Walgreens will soon give Orange County residents their best option to jettison prescription drugs from medicine cabinets.

For those who bother to get rid of unwanted or expired medications, options have mostly been limited to either tossing them in household trash or flushing them down the toilet, which is legal but discouraged because it could pollute the local water supply.

Now Walgreens is the first large U.S. pharmacy chain to offer a more environmentally friendly alternative.
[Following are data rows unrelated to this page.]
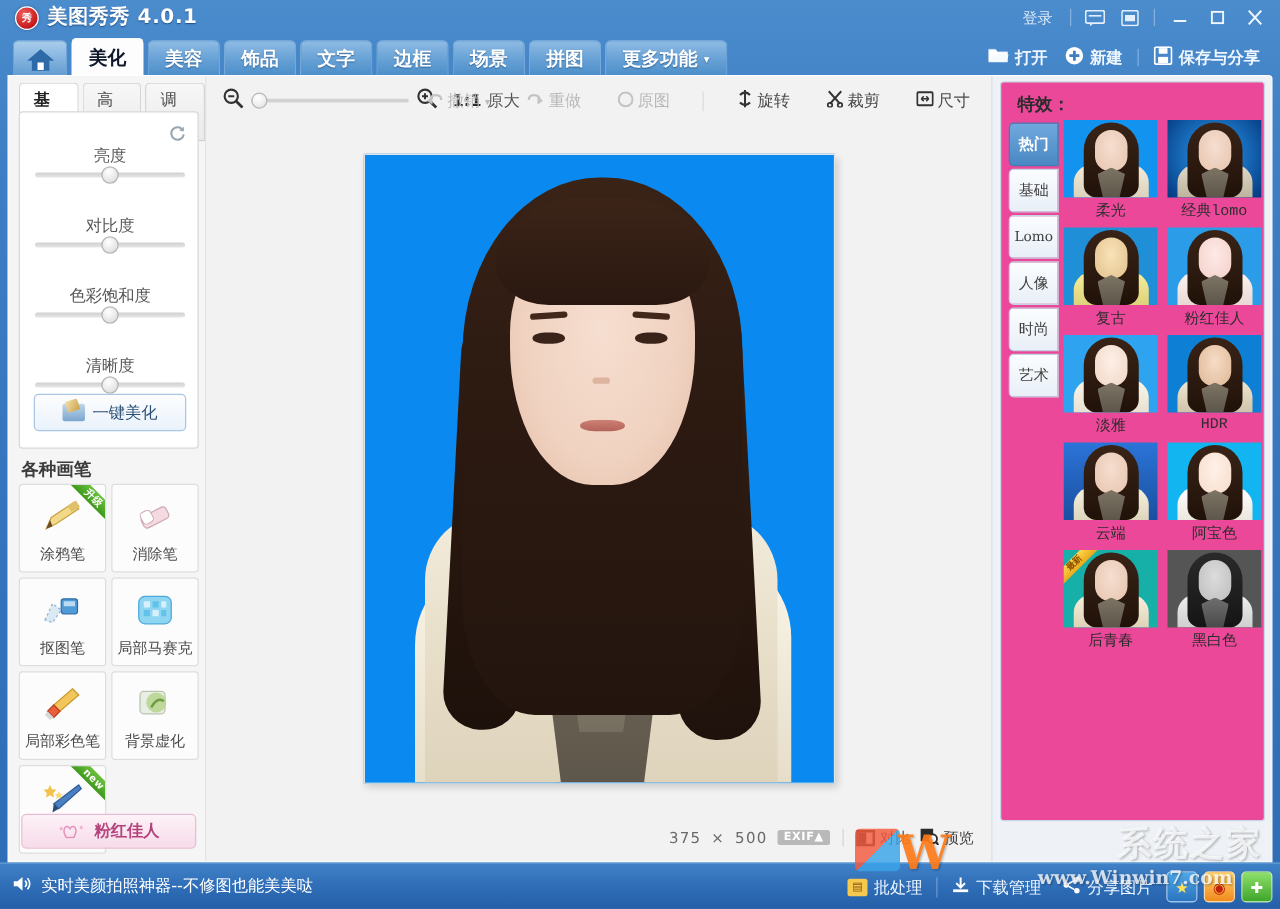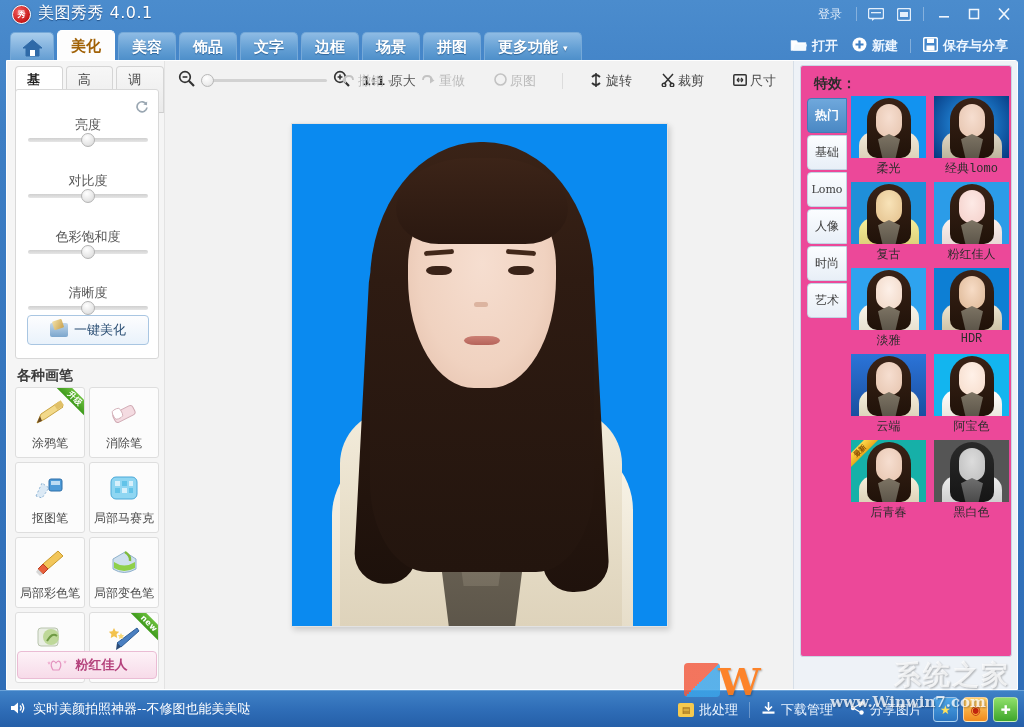"美图秀秀 4.0.1" .app-title { font-weight: normal -> bold }
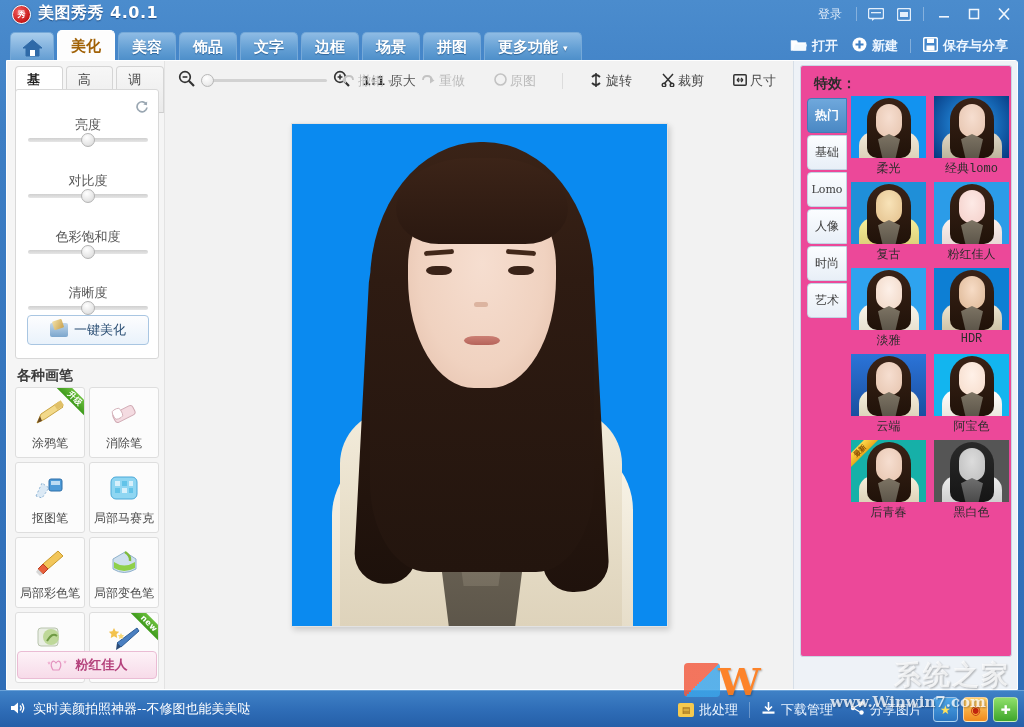"美化" .tab.active { color: #a16207 -> #0f172a }
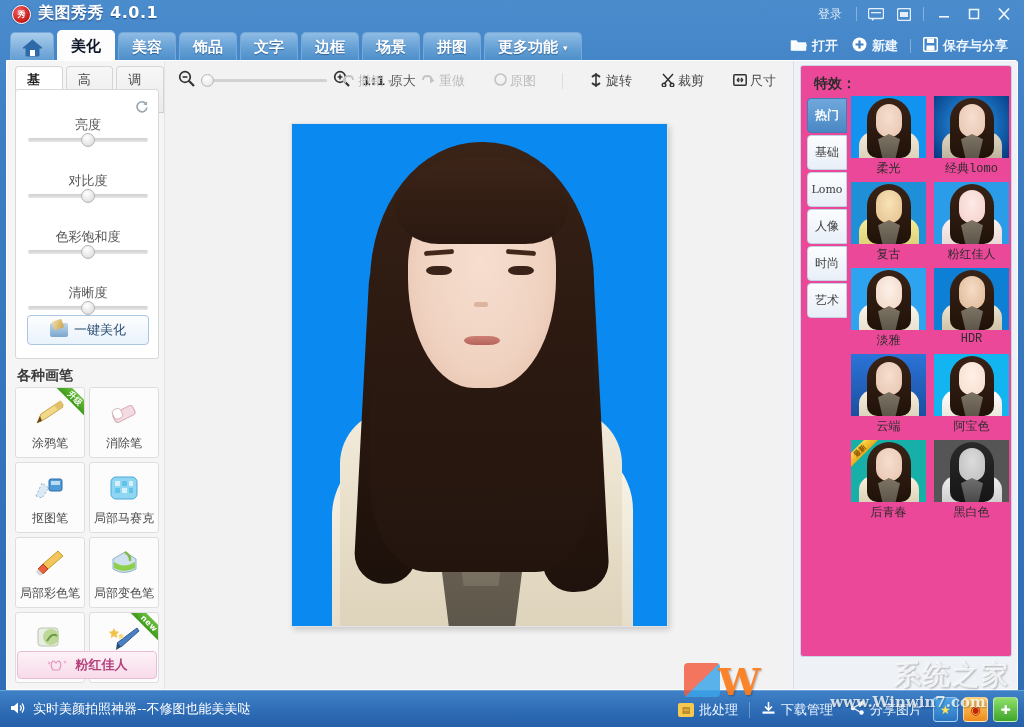"局部变色笔" div.brush { html: <div> <div> <svg> <path></path> <path></path> <path></path> </svg> </div> <div>局部变色笔</div> </div> -> none }
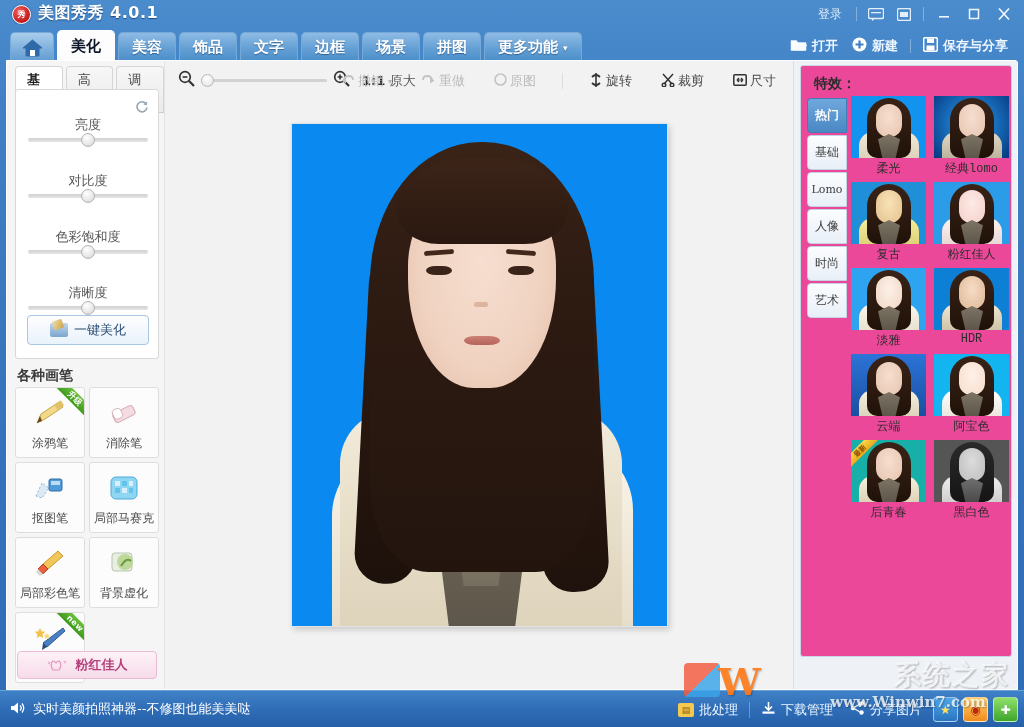"375" div.statusbar { html: none -> <div> <span>375</span> <span>×</span> <span>500</span> <span>EXIF▲</span> <span></span> <span> <span></span> <span>对比</span> </span> <span> <span> <svg> <rect></rect> <circle></circle> <path></path> </svg> </span> <span>预览</span> </span> </div> }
The chain was recently licensed to install mailbox-type kiosks at four of its 24-hour drugstores in Orange County. The kiosks will be secure, so people can’t improperly get their hands on the valuable medications. Walgreens wouldn’t say how the medications it collects will be destroyed, but it will likely be by incineration.

It’s the first large pharmacy chain to take advantage of a two-year-old Drug Enforcement Administration rule that allows pharmacists to take back the drugs they dispense after receiving authorization.The changes were at first heralded as a major step forward in combating the prescription drug and heroin epidemic. Many heroin addicts first get hooked on prescription opiates before seeking a cheaper, more potent high.

But many pharmacists said they were deterred in earning the DEA authorization because of security risks and red tape.

“Unless you have a couple of attorneys working for you to fill out the paperwork and go through all of the hoops, it’s unbelievable,” said Jerry Medley, who co-owns Sea View Pharmacy in San Clemente.

Medley said he turns away a couple of people each week who are looking to get rid of their prescription drugs.

Doctors write enough prescriptions for painkillers for every adult in the U.S. to have one bottle of pills. That estimate from the Centers for Disease Control and Prevention doesn’t include the other types of drugs doctors prescribe for conditions such as anxiety and depression (think Xanax and Valium) and that people abuse.

Many patients stash them before their treatment has run its course,saving them for future use and allowing them to pile up at home, where they can become easy scores for brazen teenagers, friends and relatives.

“A medicine cabinet is no longer a safe place for anybody to store certain prescription medications,” said Aimee Dunkle, whose son Ben Dunkle died at age 20 of a heroin overdose.

Ben, a Tesoro High School graduate, started using prescription drugs, including Xanax, as a teenager. Aimee’s husband once caught one of their son’s friends rifling through their medicine cabinet, she said.

“This kid knew exactly what he was looking for.”

For that reason, law enforcement and public health officials urge people to destroy the medications.

But they haven’t made it easy, with conflicting advice on how to dispose of the drugs. The Santa Margarita Water District has a receptacle forprescription drugs, but not controlled substances – drugs deemed by the government as having the potential for abuse. The Orange County Sheriff’s Department accepts controlled substances, but only in pill form.

“I get calls from Orange County all the time. Nurses, drug prevention community, parents – they’re all trying to figure out what to do,” said Heidi Sanborn, executive director of the California Product Stewardship Council, which has worked with counties in Northern California to enact ordinances mandating that drug companies pay for and manage take-back programs.

Her group surveyed 1,700 people in Northern California to find out how they’re getting rid of their drugs.

“They go to pharmacies, they get turned away. One person buried the drugs out in the backyard, then watched squirrels dig it up,” Sanborn said. “It’s unbelievable what we’re hearing. People are frustrated. The public is yearning for convenient locations.”